Articolando l’esposizione in nove punti, il presidente dell’Anp ha indicato come priorità la fine della guerra a Gaza. A seguire: l’ingresso degli aiuti umanitari, gestiti dall’Onu anche tramite l’Unrwa (che Israele accusa di connivenza con Hamas); il rilascio «degli ostaggi e dei prigionieri da entrambe le parti»; il ritiro dell’occupante e la rinuncia a piani di deportazione, colonizzazione e annessione; la necessità che i palestinesi assumano piena responsabilità della Striscia, sotto l’ombrello dell’Onu («Hamas e altre fazioni dovranno consegnare le armi all’Anp: non vogliamo uno stato armato»); la ricostruzione di Gaza e dei villaggi distrutti in Cisgiordania; la riconsegna all’Anp delle tasse riscosse da Israele in Cisgiordania; il sostegno internazionale alla costruzione di uno Stato palestinese «moderno e democratico», che vada alle urne entro un anno dalla fine della guerra.
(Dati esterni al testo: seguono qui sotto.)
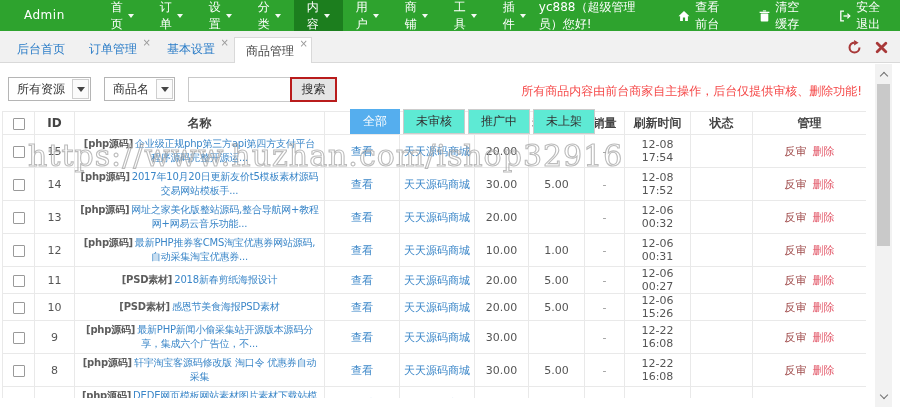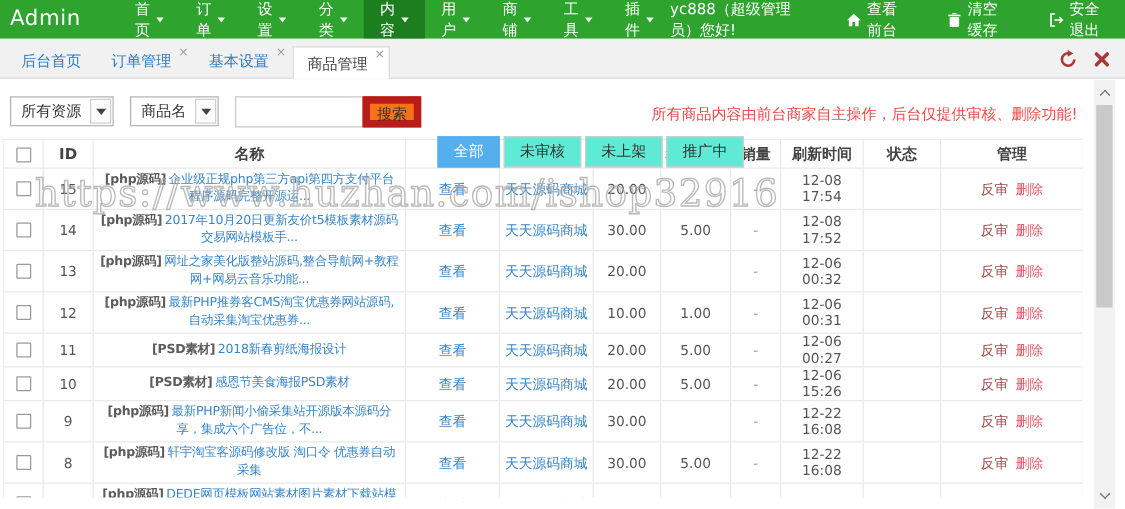"Admin" .brand { font-size: 17px -> 12px; padding-left: 8px -> 24px }
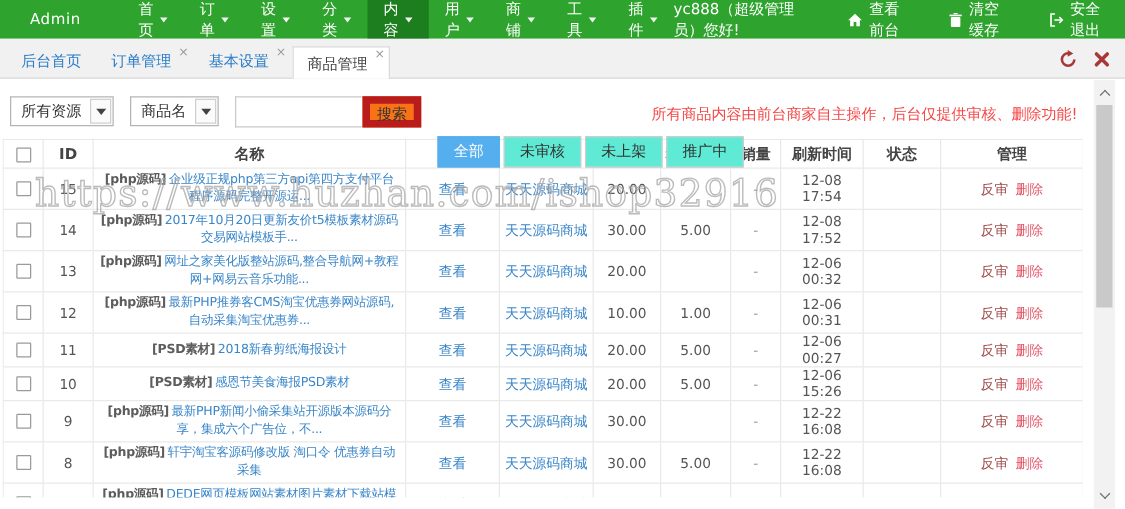"搜索" .search-btn { background: #f97316 -> #e5e5e5; border: 6px solid #b91c1c -> 2px solid #b91c1c }
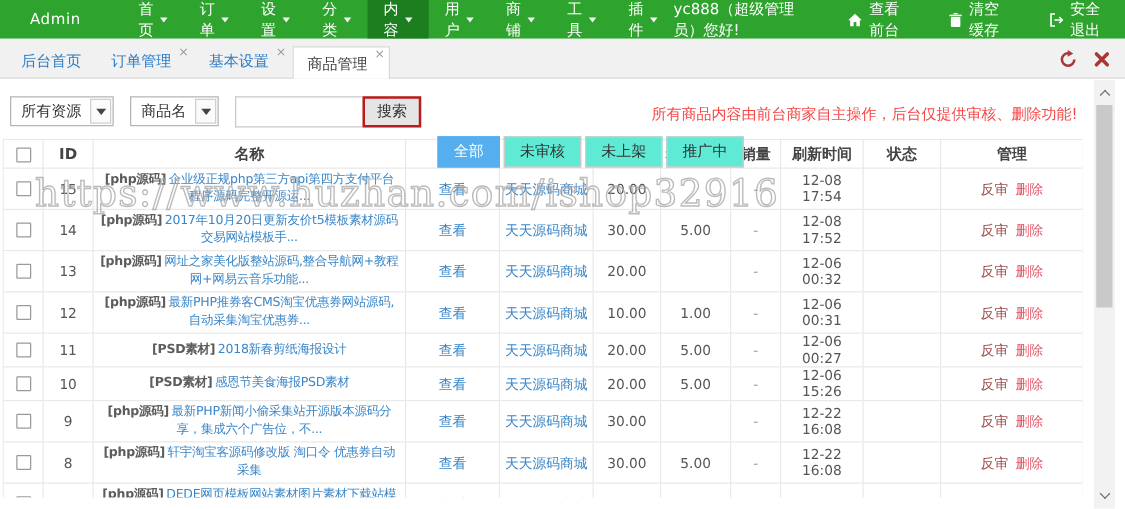"未上架" button.filter-btn { order: before "推广中" -> after "推广中" }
Infine, Abu Mazen si è detto «pronto a collaborare con Trump» (nessun cenno al visto negato), oltre che con Arabia Saudita, Francia e Onu, «per implementare il piano di pace del 22 settembre»: il riferimento è al riconoscimento dello Stato palestinese (ha ringraziato i Paesi che si sono espressi in tal senso) e della “soluzione dei due Stati” da parte della maggioranza dei membri dell’Onu (159 su 193). L’anziano leader ha esortato i restanti Paesi a prendere la stessa decisione: «Chiediamo di sostenere l’ottenimento da parte della Palestina di un’adesione piena alle Nazioni Unite» (ora ha lo status di Stato osservatore permanente). Anche qui, nessun cenno al fatto che in Consiglio di sicurezza, dei cinque membri permanenti con diritto di veto (Usa, Russia, Cina, Francia e Regno Unito), ne resta uno (gli Usa) a bloccarne l’adesione. «Non si può arrivare alla pace senza giustizia – ha detto Mazen –. Vogliamo vivere in libertà, sicurezza e pace come tutte le altre popolazioni e in uno stato sovrano, indipendente entro i confini del 1967 con Gerusalemme Est come capitale. In sicurezza e in pace con i nostri vicini».
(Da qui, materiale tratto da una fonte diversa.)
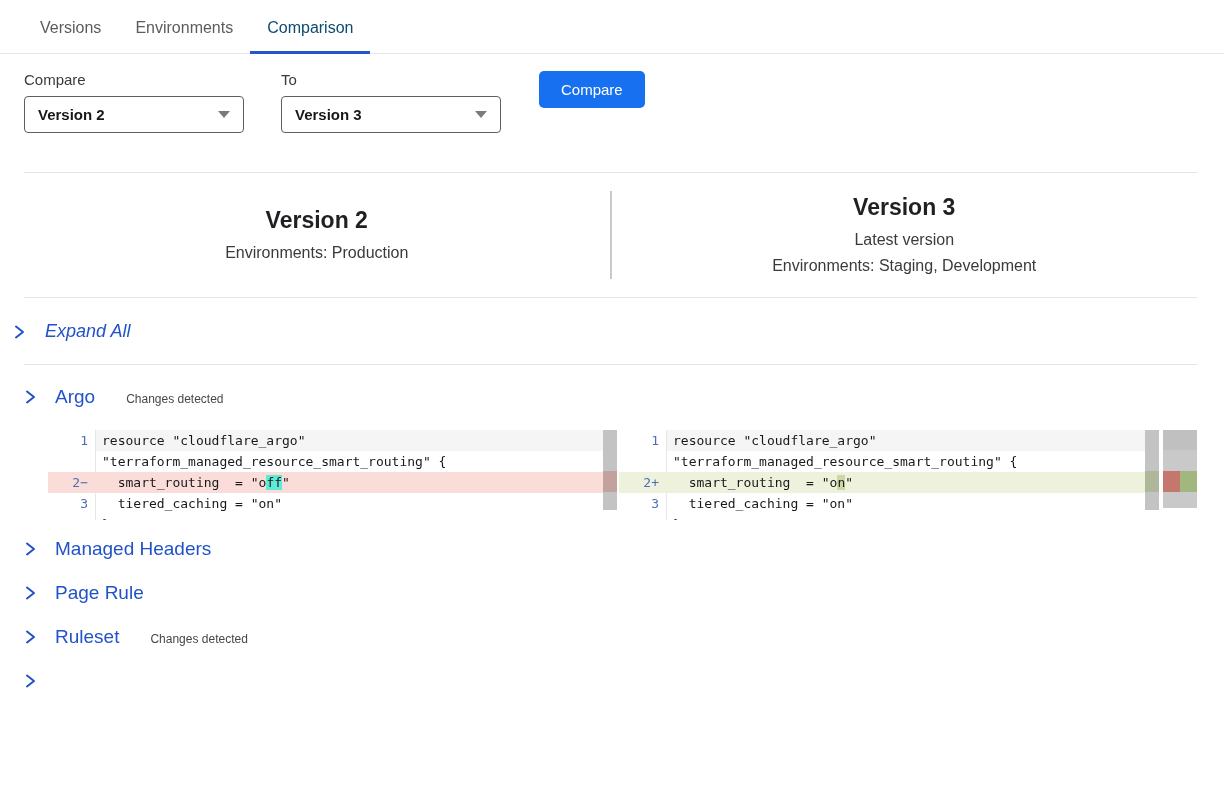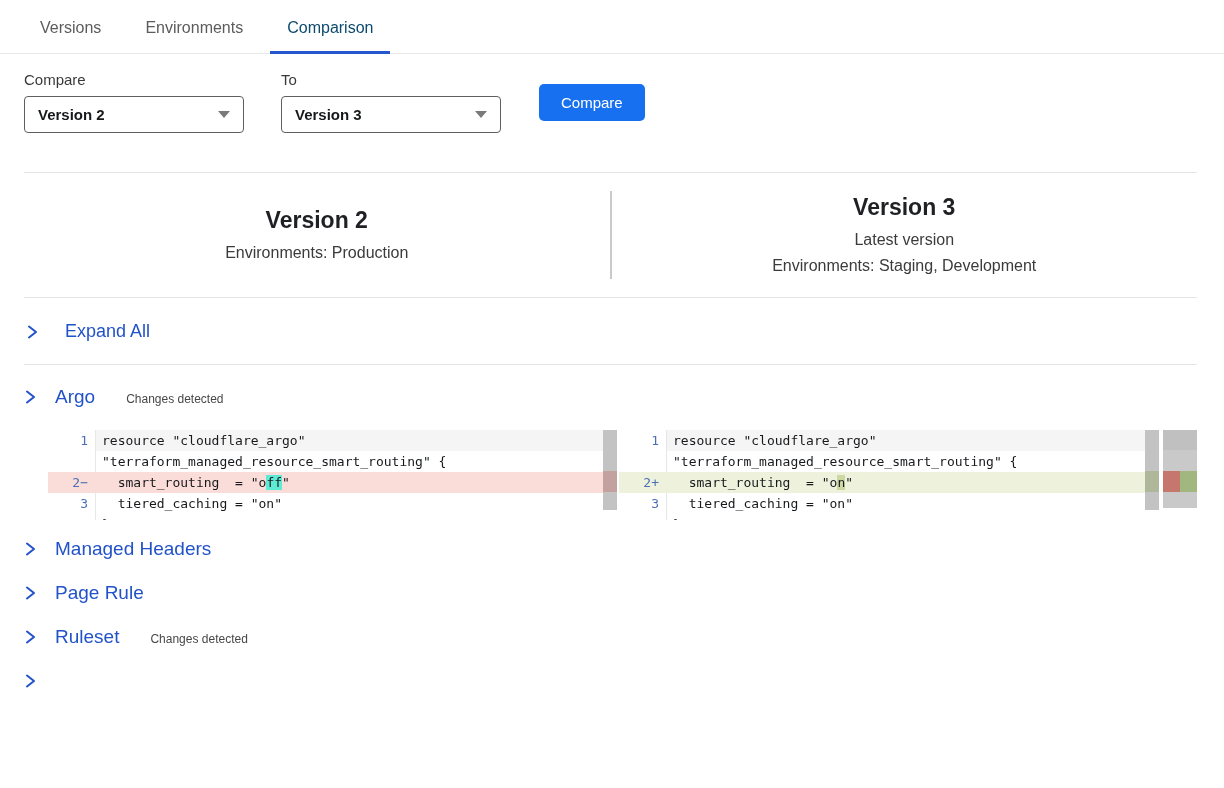"Versions" .tabbar { gap: 10px -> 0 }
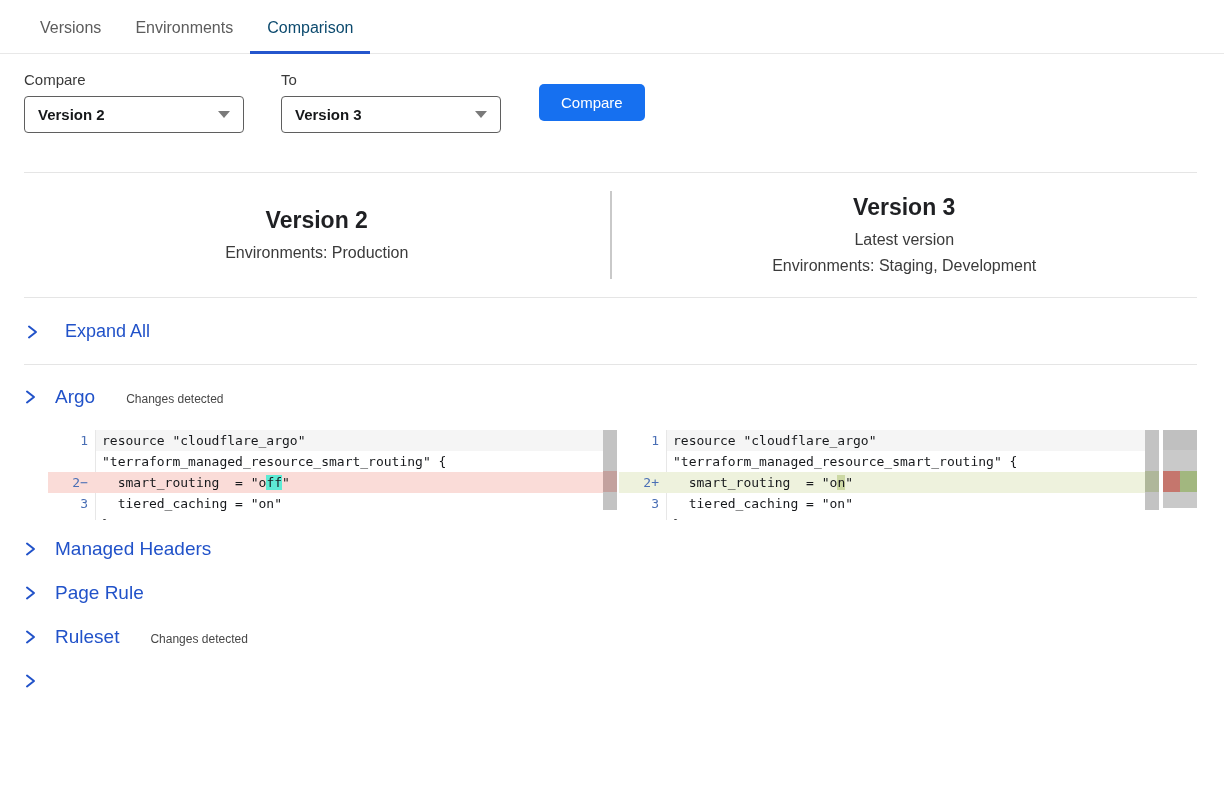"Compare" .form-row { align-items: center -> flex-start }
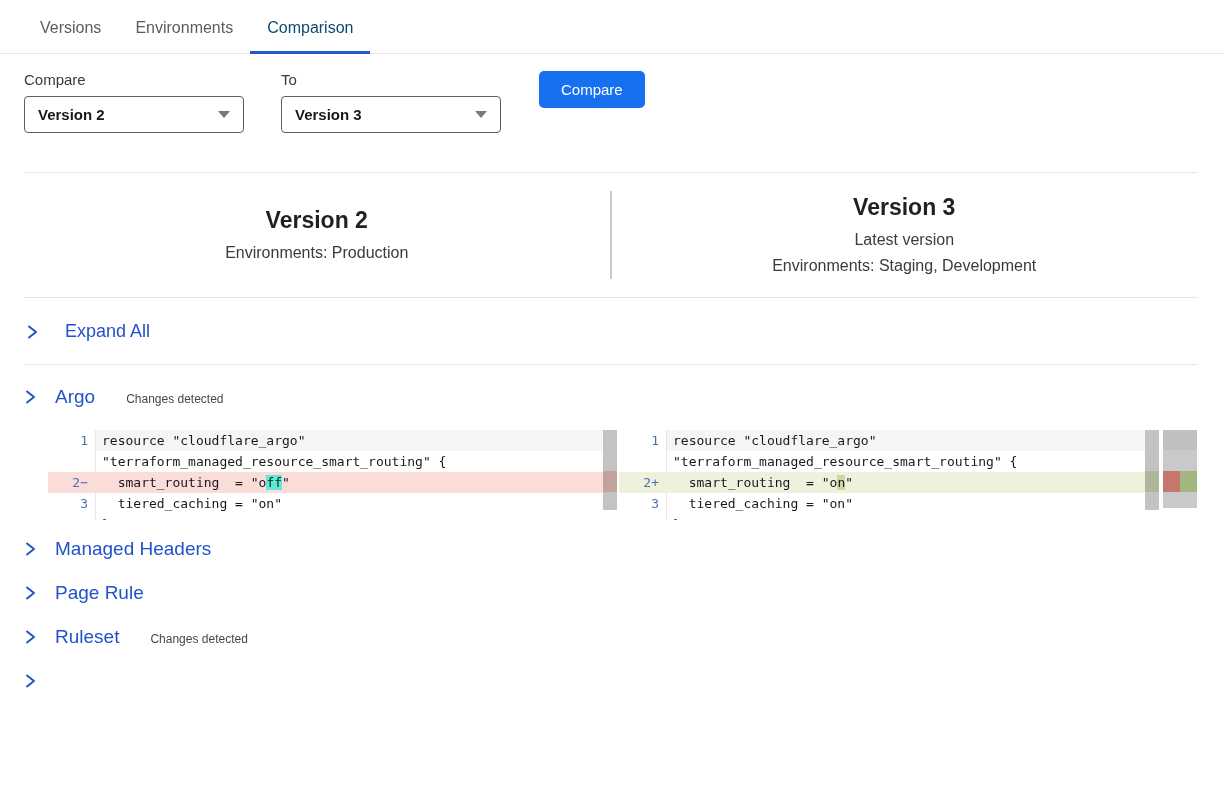"Expand All" .expand-row { font-style: none -> italic; gap: 26px -> 19px; padding: 23px 0 22px 26px -> 23px 0 22px 13px }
Poche ore prima, dall’aeroporto Ben Gurion di Tel Aviv – a una cinquantina di chilometri dal quartier generale dell’Anp – il premier israeliano Benjamin Netanyahu era decollato alla volta di New York, dove oggi interviene al Palazzo di Vetro prima di spostarsi a Washington per il faccia a faccia, lunedì, con il presidente Donald Trump. «All’Assemblea generale dirò la nostra verità – ha dichiarato -: la verità dei cittadini di Israele, la verità dei soldati, la verità della nostra nazione». Stando ai media israeliani, funzionari della sicurezza avrebbero consigliato al governo di imporre sanzioni personali ai leader dell’Anp, a cominciare da Abu Mazen, limitandone gli spostamenti e confinandoli di fatto a Ramallah.